Prod and Dev and Different

We are going to make the difference between prod and dev databases explicit. In production we will have the following migrations table:

CREATE TABLE migrations
( version TIMESTAMP PRIMARY KEY
, create TIMESTAMP WITH TIME ZONE NOT NULL DEFAULT clock_timestamp()
);

In staging and for dev databases we will have the following migrations table:

CREATE TABLE migrations
( version TIMESTAMP PRIMARY KEY
, create TIMESTAMP WITH TIME ZONE NOT NULL DEFAULT clock_timestamp()
, hash text
);

During development we can use the hash column to know when to rollback migrations as I discussed in the prior post. The hash will be NULL if the migration has already been applied in production.

So far this is very similar to designs I have already discussed.

No Looking Back

The major difference with this design is how it deals with previously applied migrations. Instead of leaving a list of applied migrations in source control, after each deploy the list of migrations is replaced with a single migration which is a schema dump of the current state of the production database. We are going “rebaseline” after each deploy.

This solves the problem of having to update our migrations because of bit rot. Past migrations are preserved in the source control history, but only a list of yet to be deployed migrations are stored in HEAD at any particular time.

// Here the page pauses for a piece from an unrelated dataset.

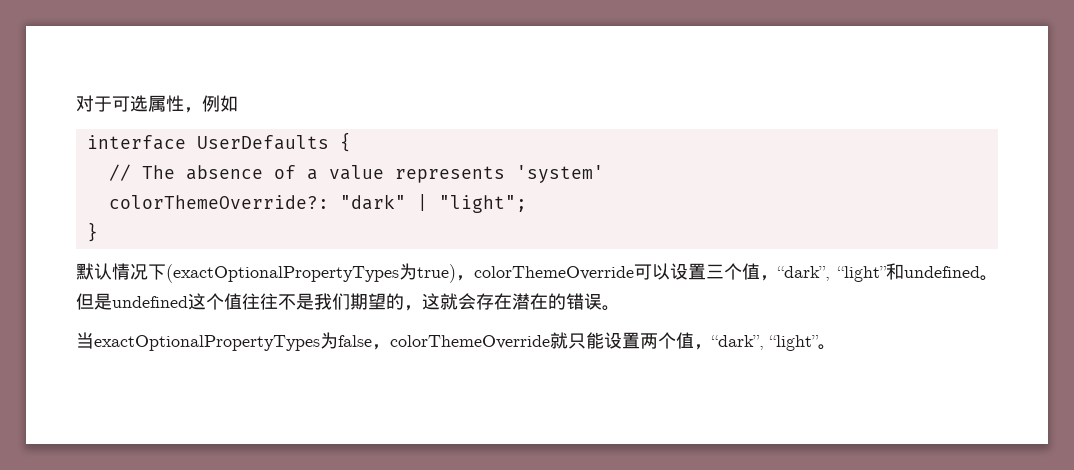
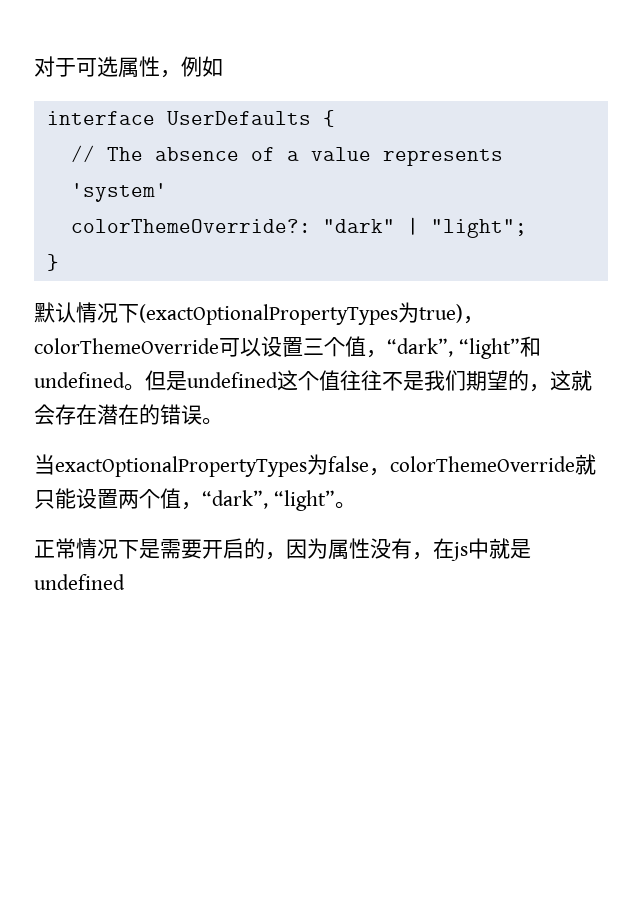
(836, 347) none -> [34,538,531,561] [34,574,125,590] // 正常情况下是需要开启的，因为属性没有，在js中就是undefined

This also solves the inconsistent ordering problem, because we only maintain a list of future migrations where the order is unambiguous.

The main downside is that we need to update source control based on the state of prod after each deploy, which is not a common workflow. Another downside is we will need to automate taking logical backups of staging and recreating staging using the newly created schema dump after each deploy.

The value in this approach is it vastly reduces the possibility of drift. Since we are using an up to date schema dump of prod, dev machines will begin in the same state. Additionally, the migration tables are simpler and easier to understand.